While recent data continues to show that banks are not meeting the demand by small companies for finance, more companies are turning to alternative forms of finance to meet the needs of their growing business.
With a market value set to reach £2bn, crowdfunding is proving an adequate supplier of early-stage finance and while there is plenty of information available about the products that each platform offers, for an entrepreneur new to fundraising, there are many questions that need to be answered. None more pressing than in determining which form of crowd finance is right for my company.
Peer-to-peer business loans are having their day and account for more than £1bn of the P2P industry in the UK. While some young companies who have been turned away from the banks may find they receive funding through a peer-to-peer loan, that does not mean that all will nor does it mean that this is the right choice for all companies.
When should you consider debt finance?
Debt financing should be considered when the money is raised for a single purpose over a defined period of time. Debt is best for companies that have both assets to borrow against and the cash flow to service the loans. Asset backed debt will help keep the rate down and the cash flow ensures late payments and the associated fees with them are avoided.

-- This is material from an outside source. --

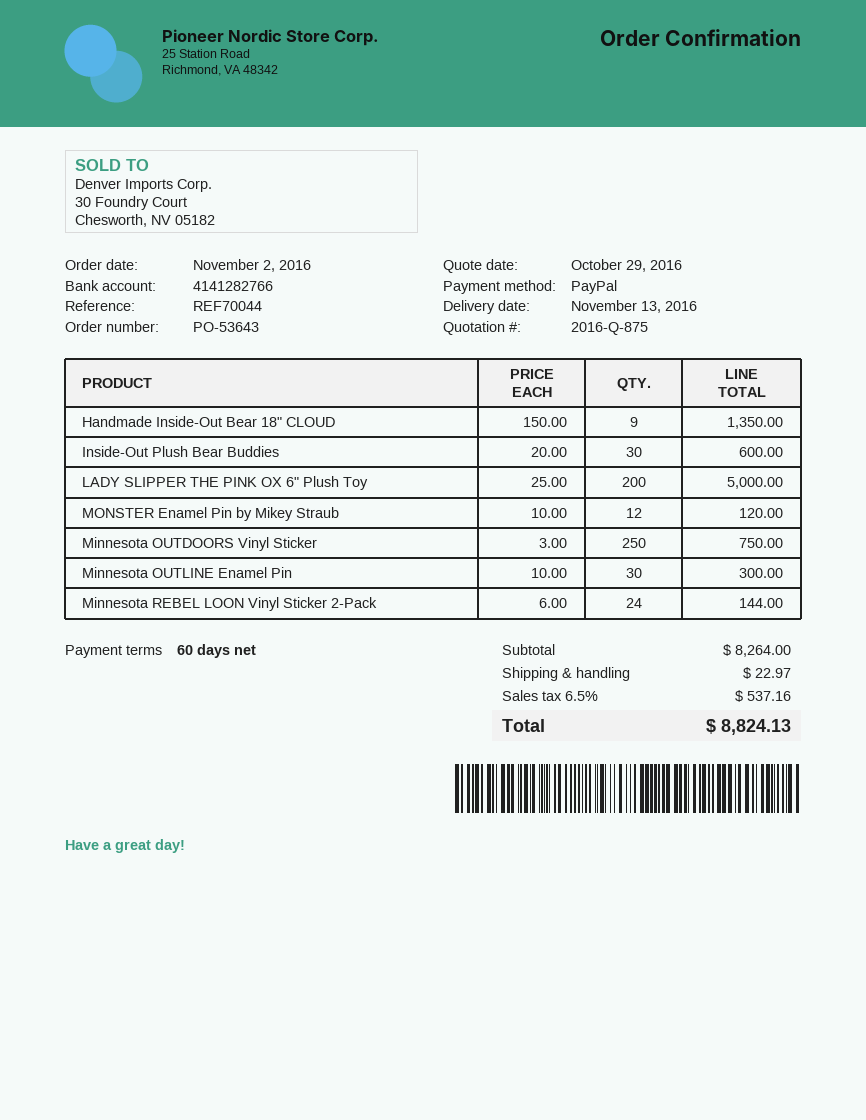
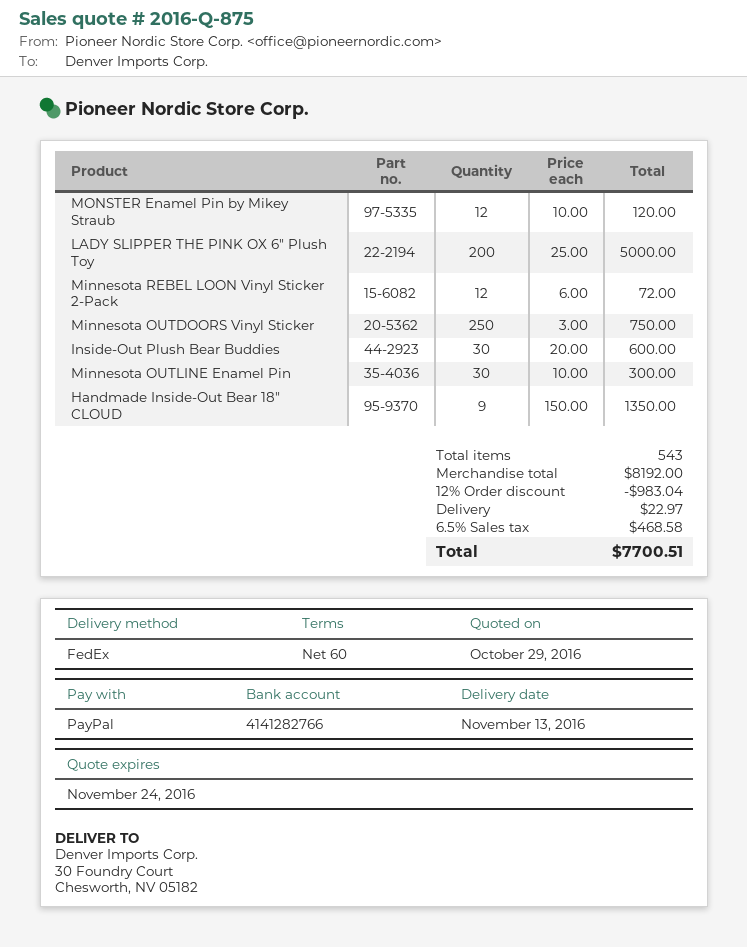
Minnesota REBEL LOON Vinyl Sticker 2-Pack: 24 x 6.00 = 144.00 -> 12 x 6.00 = 72.00
subtotal: 8264.00 -> 8192.00
discount: none -> 12% = 983.04
tax: 6.5% = 537.16 -> 6.5% = 468.58
total: 8824.13 -> 7700.51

Debt is not ideal for companies that have tight cash flows and the regular repayments may place too much of an additional burden on the balance sheet. And, as with a loan from a traditional financial institute, don’t think that just because it’s a peer-to-peer platform your company is guaranteed to get funded.
Other forms of crowdfunded debt
Beyond peer-to-peer loans there are other forms of crowdfunded debt, namely the mini-bond. Mini-bonds work just like traditional bond in that the company issues a bond with intentions seeking to raise an amount and offers an annual interest payment on the loan for a set period of time, with the last interest payment paid along with a return of the initial investment.
The difference between these mini-bonds and traditional bonds is that there is currently no secondary market for investors to sell their bond to early.
From the company's perspective the benefit of issuing a bond over a loan is the ability to make less frequent repayments, though each individual repayment will be for a larger amount.
The upsides of equity
Equity financing through business angels, crowdfunding, or a combination of the two is often associated with early-stage ventures that are unable to raise finance through debt. Saying that, there are a number of companies who seek to raise equity for reasons other than sheer desperation. Bringing on a strategic investor is a great reason to raise finance through equity as keeping a healthy debt-to-equity ratio is generally considered best practice.
Equity is good for companies that already have raised a large amount of debt as raising equity does not require additional repayment to the lender. The negative side of equity is in giving up a certain amount of ownership to an outside investor. Young companies are often worried about giving up too much equity particularly at an early stage when the value of the business may not be high.
There are other forms of P2P funding that have not been discussed here. These are much more specialised types of finance and include invoice financing and hybrid forms of debt/equity.